Boshko: Our last panelist is Laurel Ptak. She is the director and curator of Triangle Arts Association, which is a 33-year-old artist-founded residency program in New York. And Laurel has been there for about a year. And she has a very exciting and challenging task of, sort of, putting that into chapter into that institution. And she is also co-founder of a working group Rethinking Residencies, which is around eleven residency programs in New York City that has been working together for about a year, and then we thinking about residency, having critical dialogues, and collaborating with each other.

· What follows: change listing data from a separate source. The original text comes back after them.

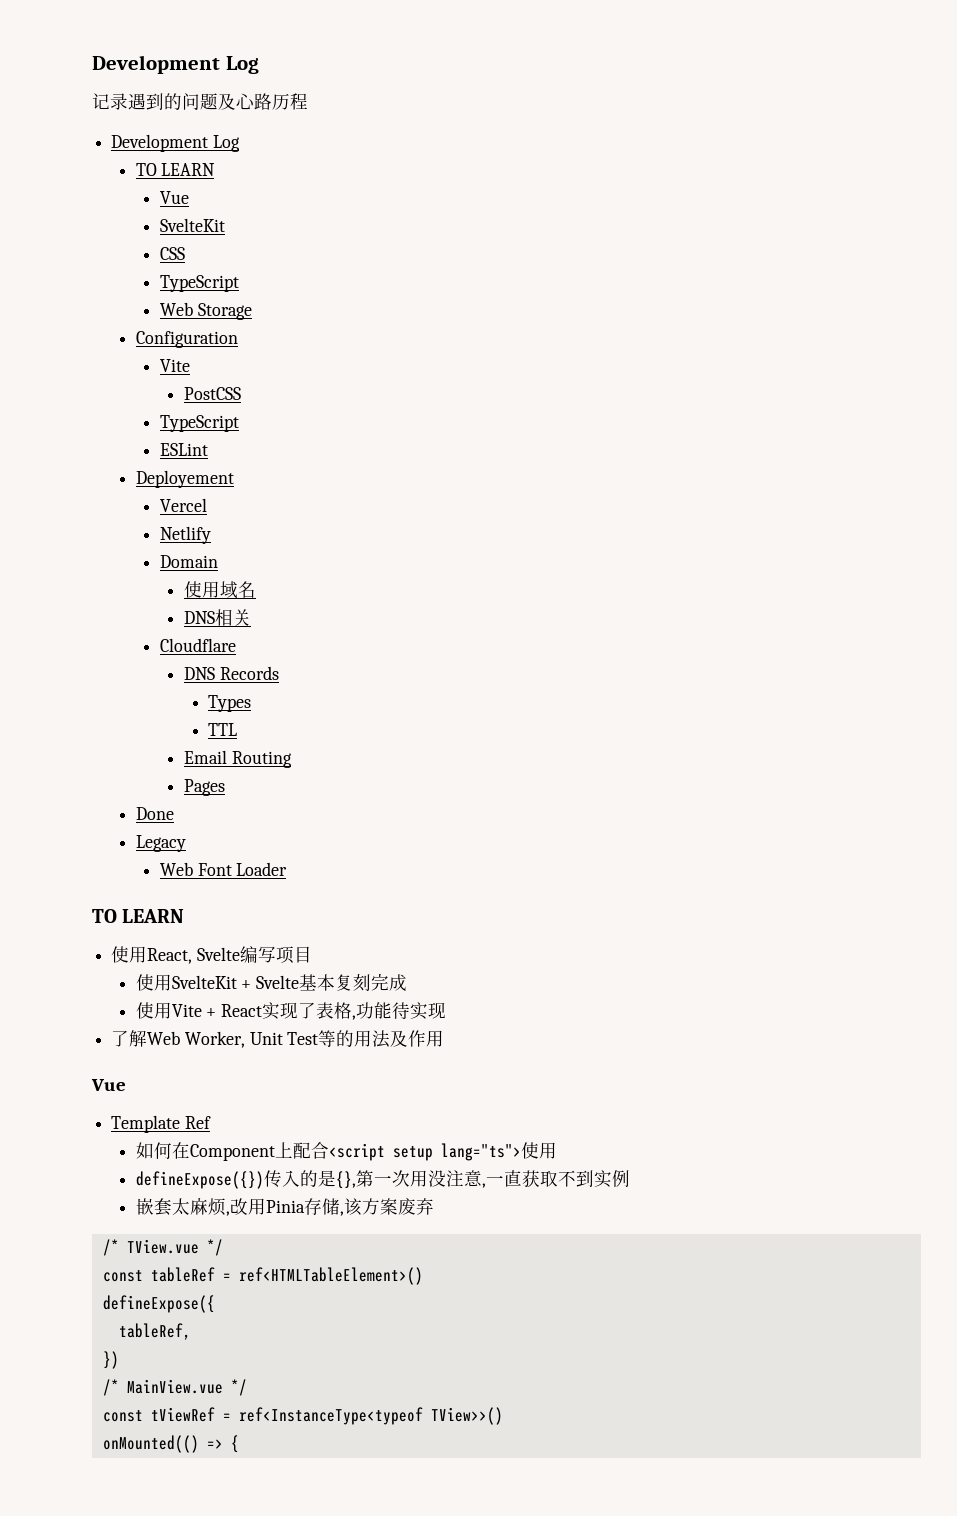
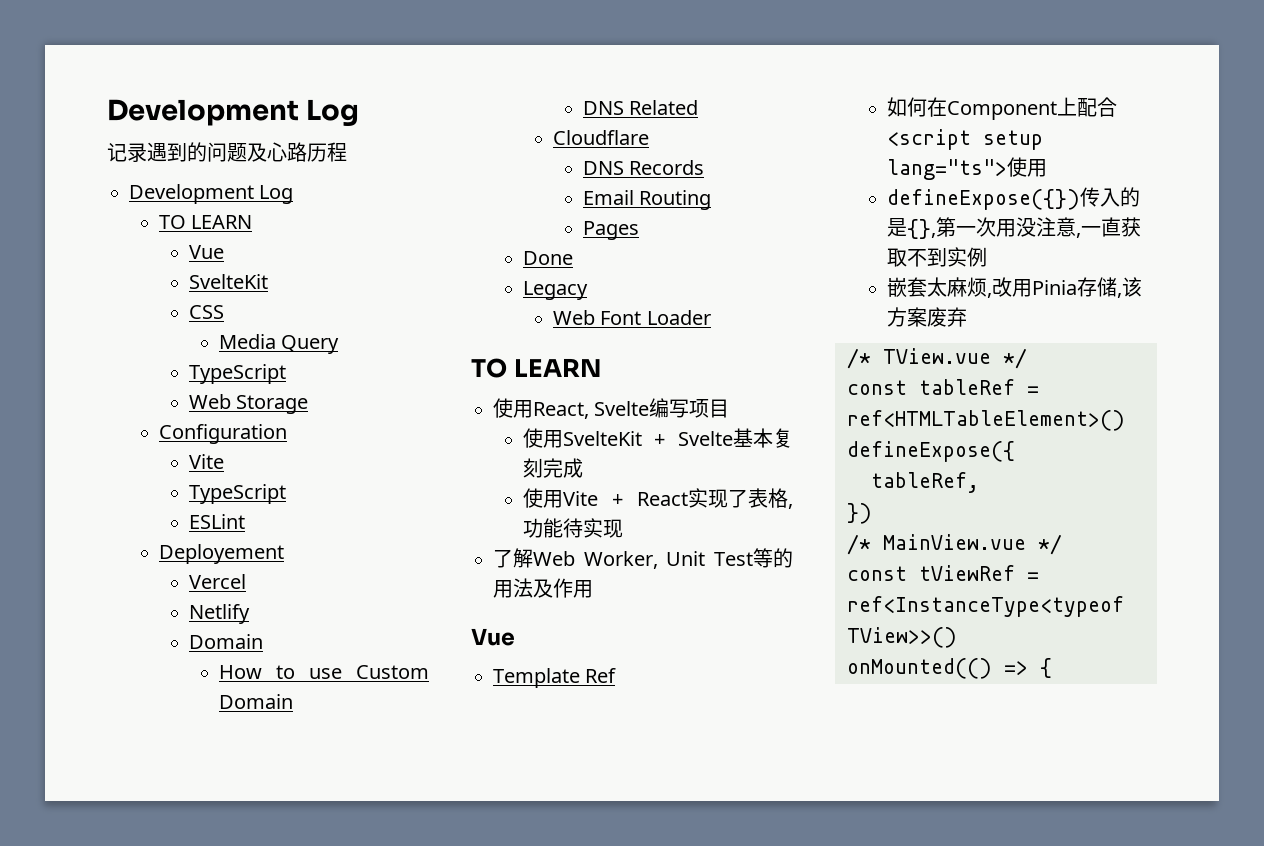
(185, 253) none -> [218,334,340,354] // Media Query
[184,387,242,400] // PostCSS -> (224, 461) none
[184,581,257,599] [184,609,252,626] 使用域名 // DNS相关 -> [218,665,429,679] [218,694,293,709] [582,100,699,115] How to use Custom Domain // DNS Related
[208,695,252,712] [208,723,238,736] // Types // TTL -> (705, 167) none

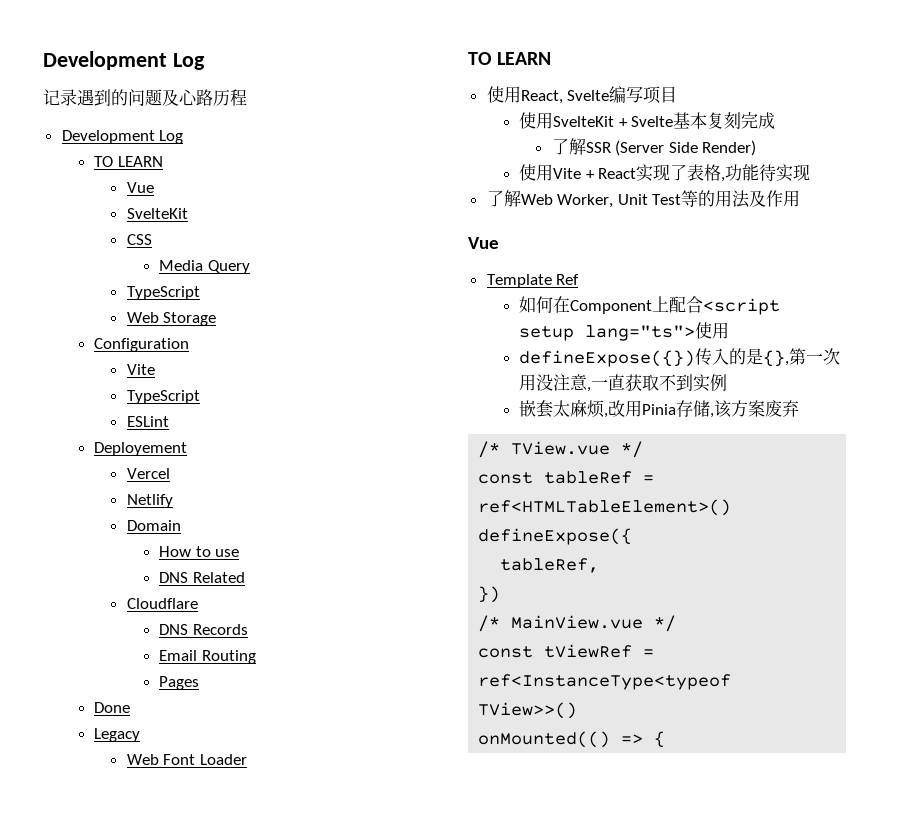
[356,665,429,679] [218,694,293,709] Custom Domain -> (240, 553) none
(583, 468) none -> [551,138,757,156] // 了解SSR (Server Side Render)

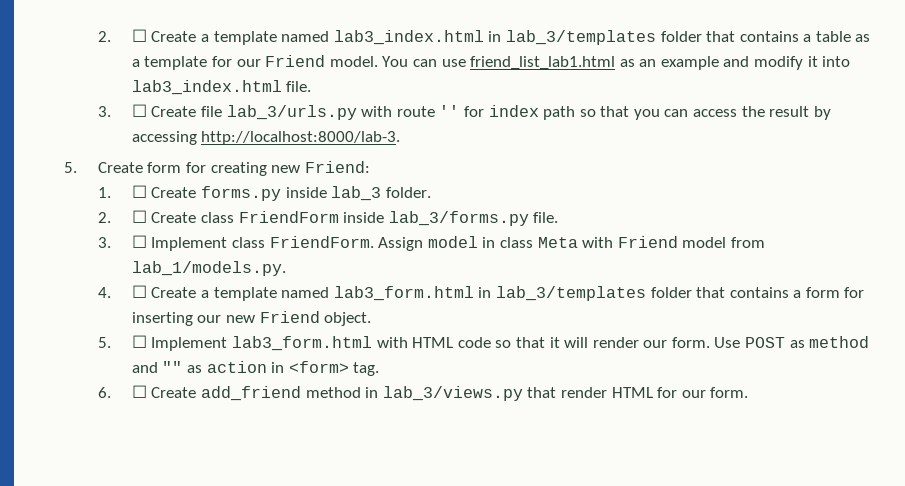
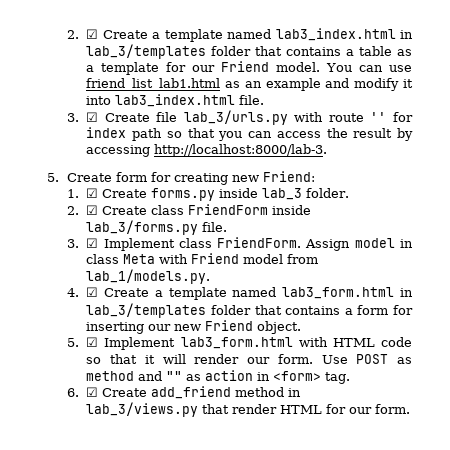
[97,29,147,42] 2. ☐ -> [66,29,99,39] 2. ☑
[131,104,147,117] ☐ -> [86,112,99,122] ☑
[131,185,147,198] ☐ -> [86,188,99,198] ☑
[131,210,147,223] ☐ -> [86,205,99,215] ☑
[131,235,147,248] ☐ -> [86,238,99,248] ☑
[131,285,147,298] ☐ -> [86,287,99,297] ☑
[131,335,147,348] ☐ -> [86,337,99,347] ☑
[131,385,147,398] ☐ -> [86,387,99,397] ☑

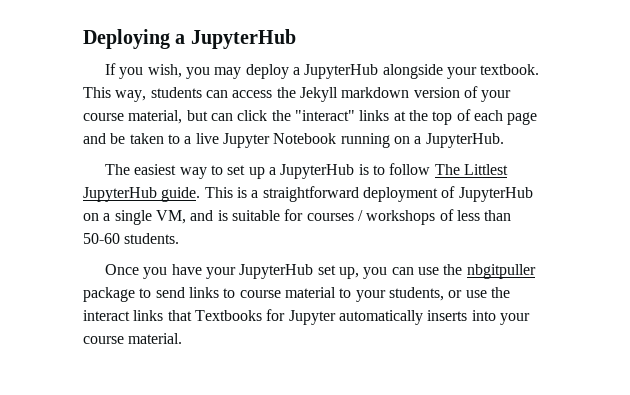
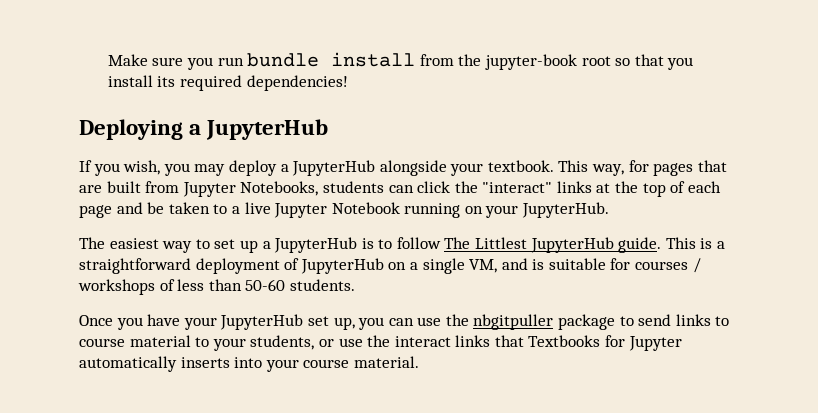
(83, 39) none -> [107,52,694,70] [107,75,348,91] Make sure you run bundle install from the jupyter-book root so that you install its required dependencies! //
[150,86,512,102] [83,110,208,124] students can access the Jekyll markdown version of your course material, but -> [628,160,727,176] [79,181,384,197] for pages that are built from Jupyter Notebooks, students
[414,136,422,144] a -> [485,205,519,218] your

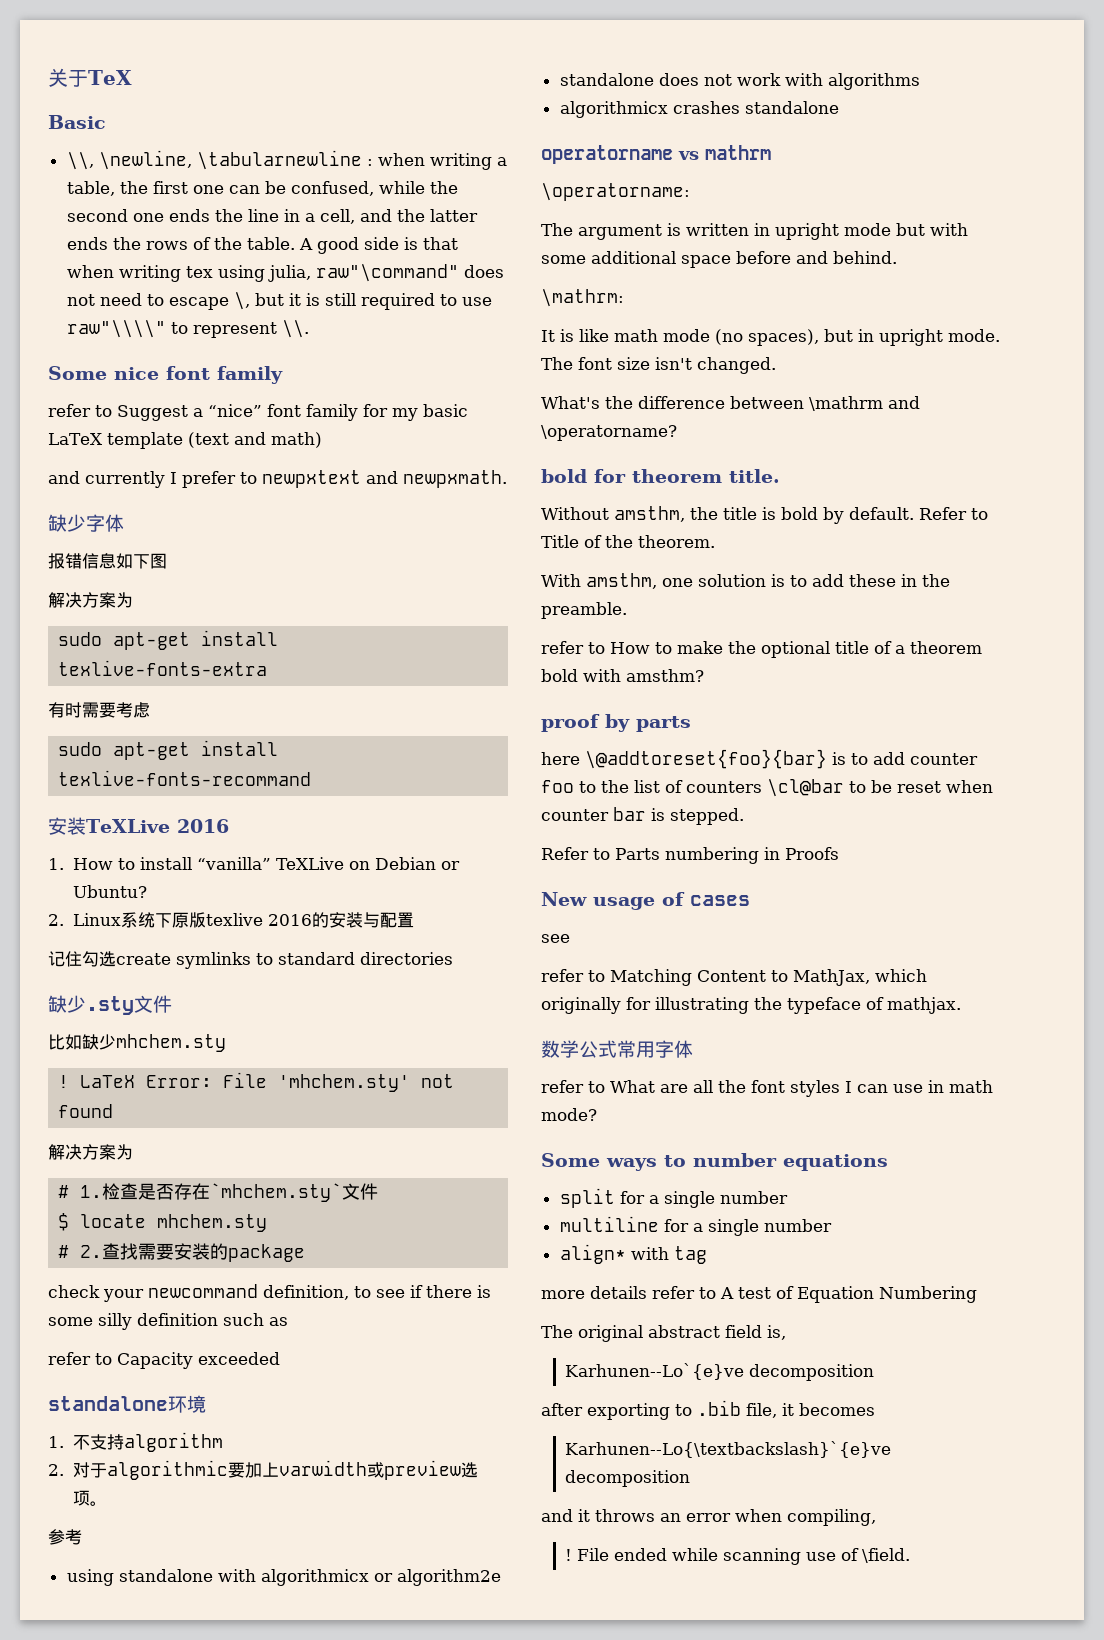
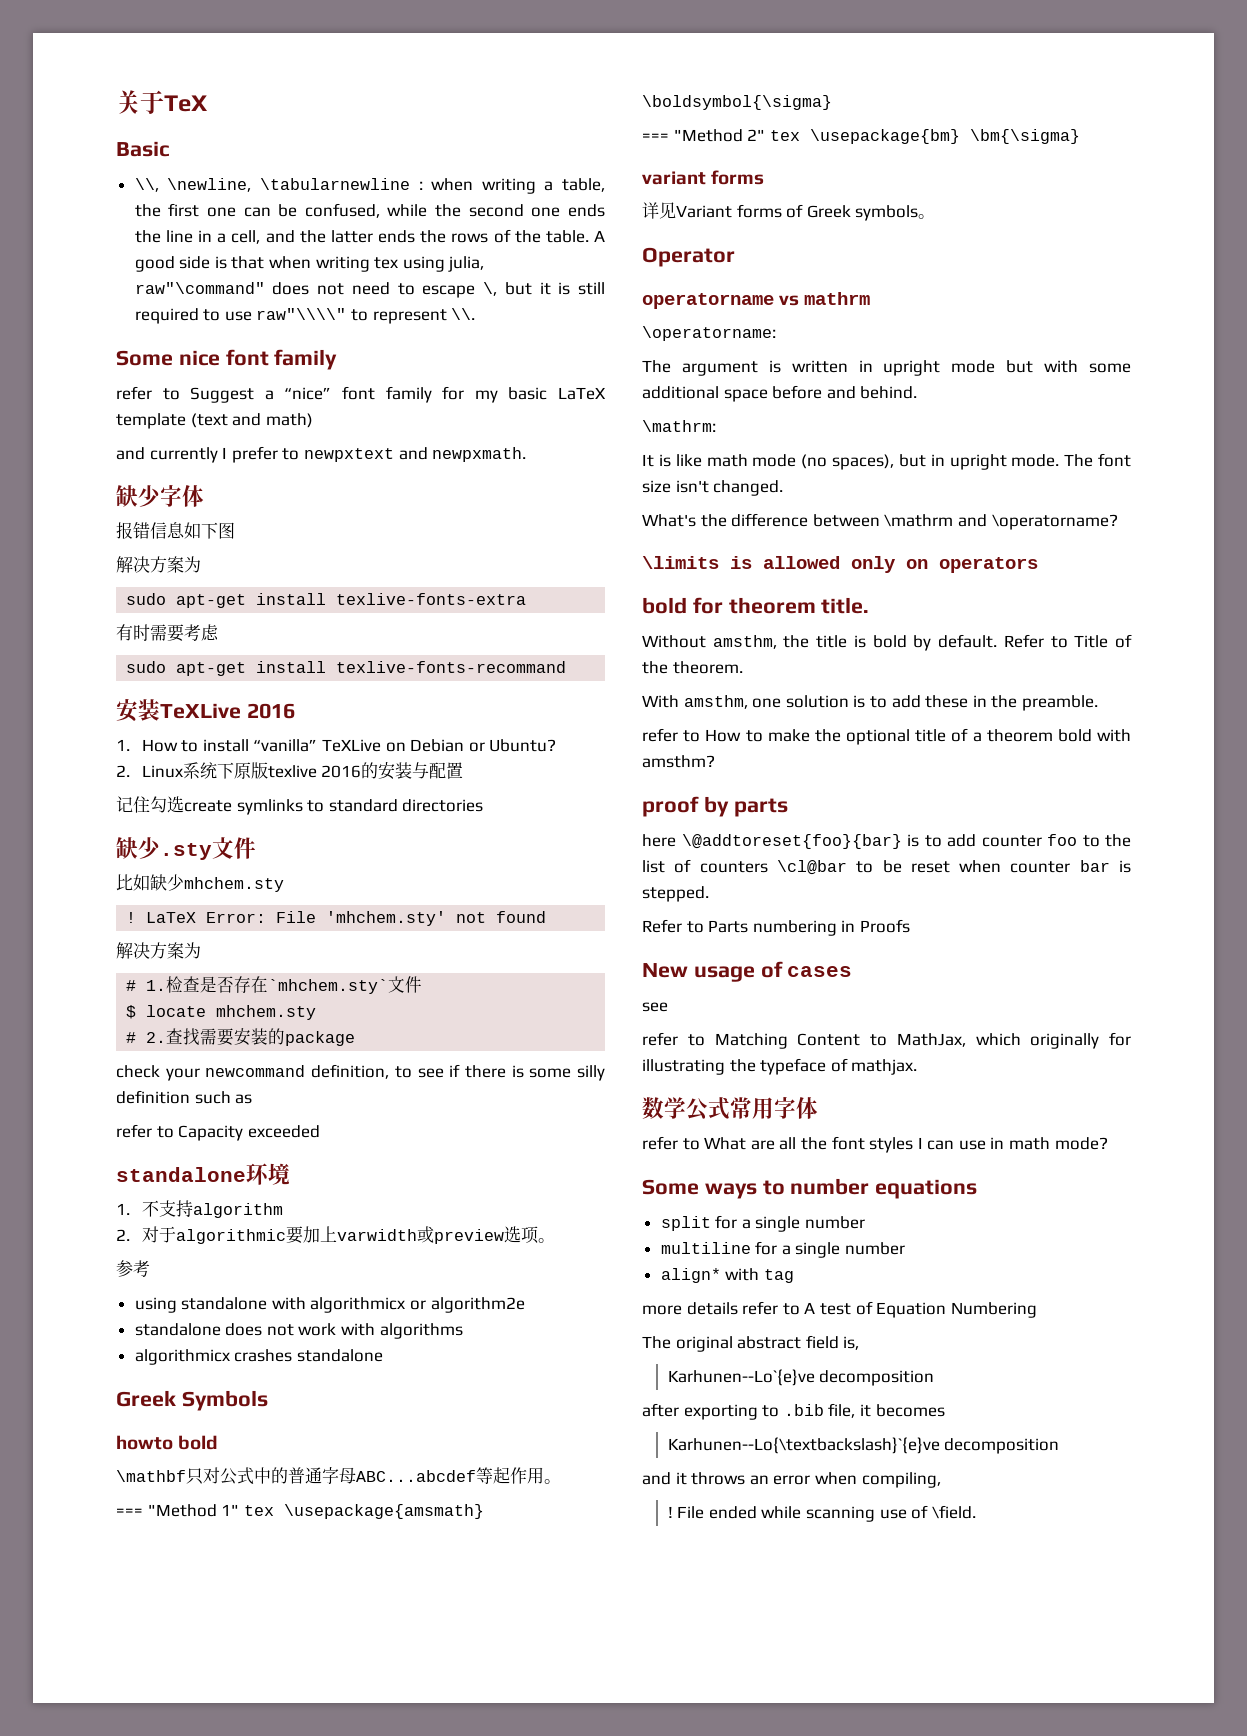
(839, 107) none -> [116,1390,268,1411] [116,1435,219,1450] [116,1467,561,1485] [116,1504,484,1519] [642,95,832,110] [642,129,1080,144] [642,170,765,185] [642,202,936,221] [642,247,735,267] // Greek Symbols // howto bold // \mathbf只对公式中的普通字母ABC...abcdef等起作用。 // === "Method 1" tex \usepackage{amsmath} \boldsymbol{\sigma} // === "Method 2" tex \usepackage{bm} \bm{\sigma} // variant forms // 详见Variant forms of Greek symbols。 // Operator
(677, 433) none -> [642,556,1038,573] // \limits is allowed only on operators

Laurel Ptak: Thank you. I just wanted to say thanks to everyone from the SVA curatorial practice programs for organizing this last night. It was really a pleasure to get to talk about curating and residency, since my background sort of stands both of those things. But I’m going to follow up on the last presentation, because I started out as an artist. My graduate training was in photography, and I moved to New York City, and I got a job as a photo editor: a photobook editor at Aperture Foundation. And during this time, I was was kind of trying to still figure out how to be a person who lives in New York City, how to earn a living by working in an art institution but wanted some relationship to my kind of, I don’t know, creative practice in some way. So I, then—a few years later, founded a blog, which sort of needs me posting some of my artistic research in a very public fashion. From that people started calling me a curator, and I started adopting that term, so I kind of have the inverse to your story here [laugh]. But I think that, in many ways, I feel those kind of dual-roles having an artistic background and having worked as a curator for many years, and you know, for being someone who’s running in the residency program these days, I think being able to see both sides of the equation, and to think about what it means to run—basically, a workspace for artists from those different perspectives have served me very well.
So, Triangle is a 33 year old artist residency program, and it was in fact we had a distinguished founder, and it was founded by one of our legendary modernist sculptors Anthony Carroll. So Carroll had this fantastic idea: he got access to this amazing, gaming farm in upstate New York in Pine Plains that has been abandoned. This was in 1982. And he had this vision of like, bringing artists out from their isolation in the studio, to be able to work together, and have dialogue, and to bring curators and critics into the mix—people that they could have around to sort of help them to know their practice and talk about ideas with. So, Carroll he’s—came from London, but has sort of been living, working and showing and teaching in U.S. and Canada. So this makes a huge C on the map: the UK, Canada, and the United States make the huge triangle that is shaped on the map and that is what we’re named for.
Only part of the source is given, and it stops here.